戦後の武蔵小山は、その燃え尽きた灰やガレキで品川用水を埋め新しい街を作りだします。バラックは次々と新しい住宅へと変わり子供たちの笑顔が街にあふれます。商店も次々と誕生。1947年(昭和22年)3月15日に荏原区は品川区と合併。同年12月には武蔵小山商店街協同組合結成。1954年(昭和29年)4月には品川区立小山台小学校設置。

立会川沿いには料亭が10件以上も並び数十名の芸者を抱える花街があり、遊郭もあったそうですから、相当な賑わいだったことが想像できます。昭和31年12月には武蔵小山商店街にアーケードが完成。

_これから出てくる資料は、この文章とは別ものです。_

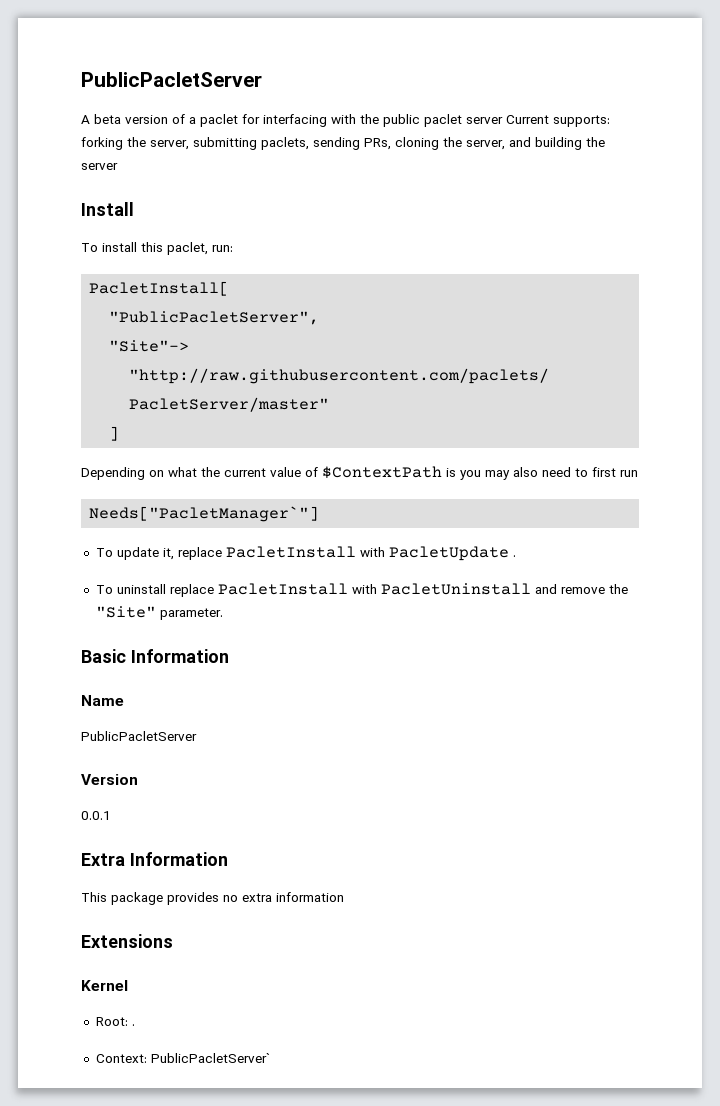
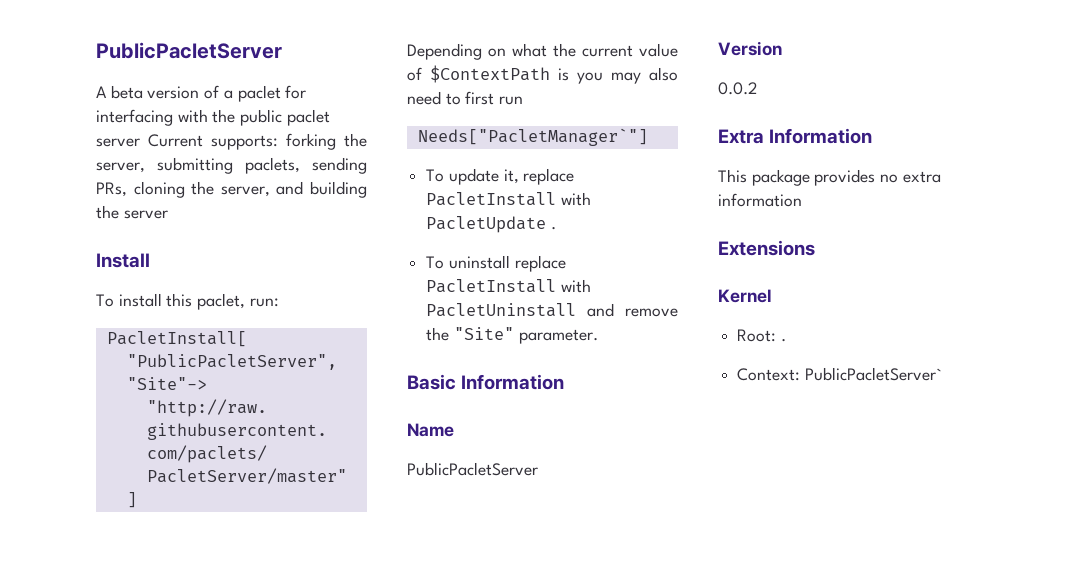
- 0.0.1
+ 0.0.2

子供の数もハンパなく、地域には10軒以上の駄菓子屋があり、娯楽施設としては映画館、雀荘、卓球場、バッティングセンター等があり、駅前映画館の「南星座」と「巴里ー座」は賑わいの象徴。ピンク映画をやっていた「月光座」は若者のあこがれの場所だったそうです。

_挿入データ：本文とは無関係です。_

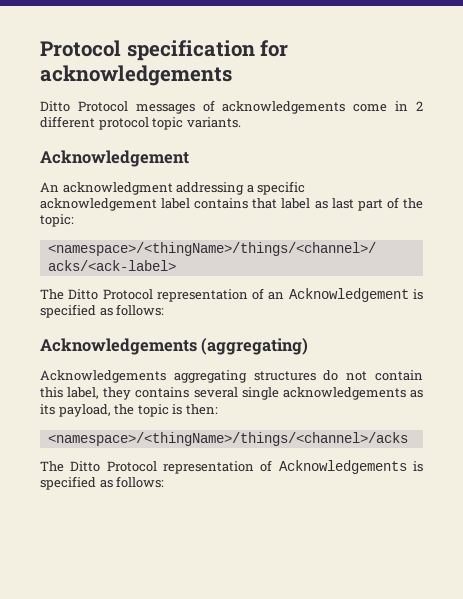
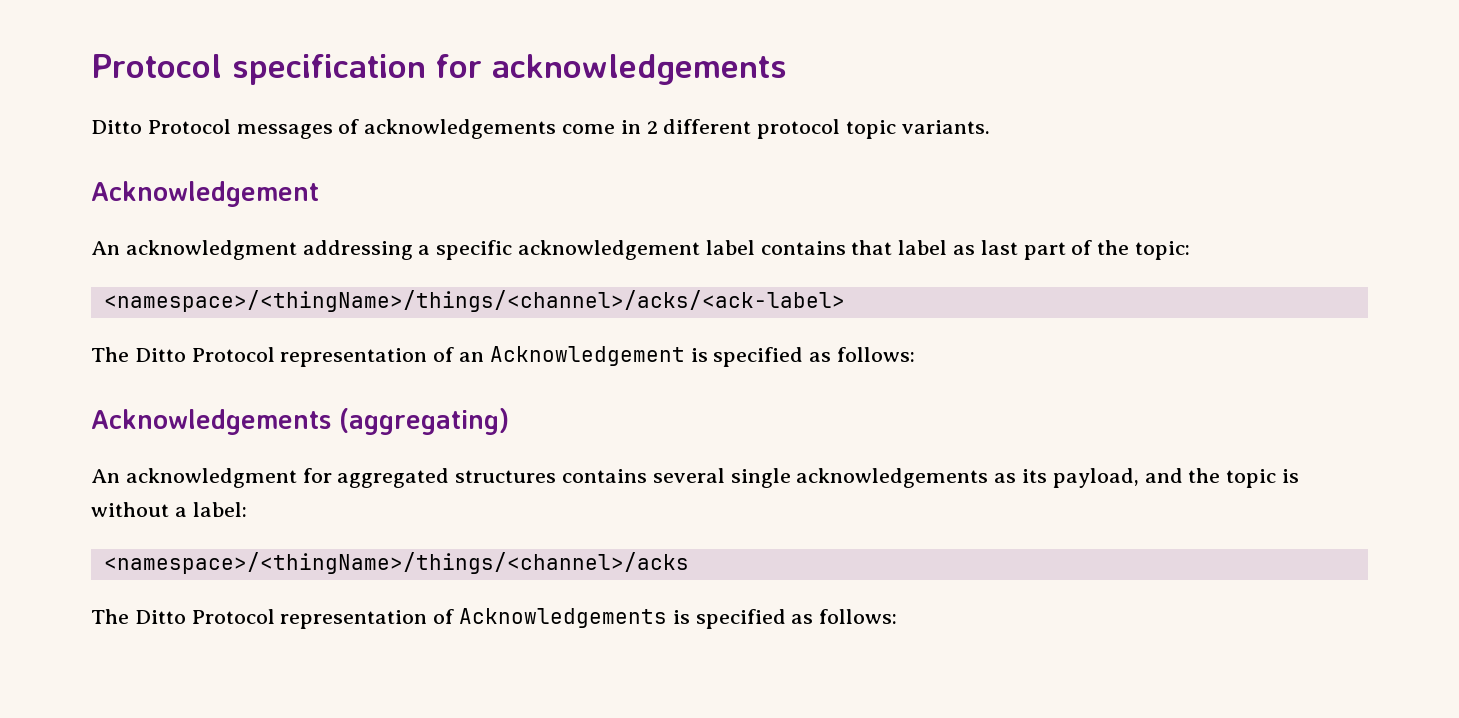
- Acknowledgements aggregating structures do not contain this label, they contains several single acknowledgements as its payload, the topic is then:
+ An acknowledgment for aggregated structures contains several single acknowledgements as its payload, and the topic is without a label:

駅名も地域活性化とともに変化し、東急蛇窪駅は戸越公園駅東急に、東急戸越駅は下神明駅に、東急洗足駅と旗ヶ岡駅は旗の台駅に、1968年(昭和43年)11月15日に都営地下鉄浅草線の泉岳寺ー西馬込間が開業し戸越駅が設置されました。

武蔵小山駅前は一大飲食街となり、多くのキャバレー・スナック・バーが軒を並べ、商店街は都内有数の規模となり全国発の商店街単独でのクレジットカード発行により、その手数料で商店街運営をやるという画期的な試みで地域はどんどん活性化していきました。

ただ、急速なモータリゼーションの加速で自動車を持つ世帯が増え、渋谷・銀座へ20分以内で行けるという利便性もあり、昭和50年代に入ると様相は一変。映画館は都心部に集約され次々と廃止、子供の減少とともに駄菓子屋やバッティングセンター・ゲームセンターも姿を消しました。

街中にあった商店もスーパーマーケットの台頭とともに減少し、武蔵小山商店街の店舗も仏壇屋・着物屋・宝石屋といった高額商品の店が減り、ファーストフード店・携帯ショップ・飲食店へと変わり、武蔵小山商店街の独自クレジットカード手数料は激減していることでしょう。

私が引っ越して来た1999年(平成11年)の武蔵小山駅は、18m車両×4両編成の電車が走る目黒ー蒲田間を走る東急目蒲線の小さな駅でした。その頃は「ついこの間まで目黒駅と大岡山駅は地上駅だった」と聞いていたものです。

ところが翌年2000年(平成12年)には目蒲線は目黒線に変更され、20m車両×6両編成の長大な車両が走りはじめました。その年のうちに地下鉄南北線&三田線との相互直通運転開始。翌年には南北線が埼玉高速鉄道との相互直通運転を開始したので、浦和美園まで行けちゃいます。多摩川園駅が多摩川駅に変わったのもこの頃でした。

2004年(平成16年)には駅前再開発が決定。2006年(平成18年)7月2日に駅が地下化。2009年(平成21年)5月には駅前広場完成。2010年(平成22年)9月17日駅ビル開業。今は飲食街をぶっ潰して41階建てマンション2棟が建設中。

2022年には東急目黒線が相鉄線とも相互直通運転するそうですので、海老名ー浦和美園間を走る長大な路線になって、6両編成は8両編成になるとのこと。

今後は再開発で古い家を手放して高層マンションに引っ越した周辺地権者の姿を見て「うちも売りたい」って人々が多数出て来るでしょうから、当面は開発ラッシュが続くことでしょう。まあ先祖代々この土地だなんて人はいないわけですからね。

まだ住み始めて20年も経ってませんが、地元のお祭りを運営したりPTA会長やったりするようになりました。変化がすごすぎて、どこが昔の遊郭や花街だったかすらわかりません。そしてこれからも変わっていきます。この街を愛してこれからも住み続けていきたいと思います。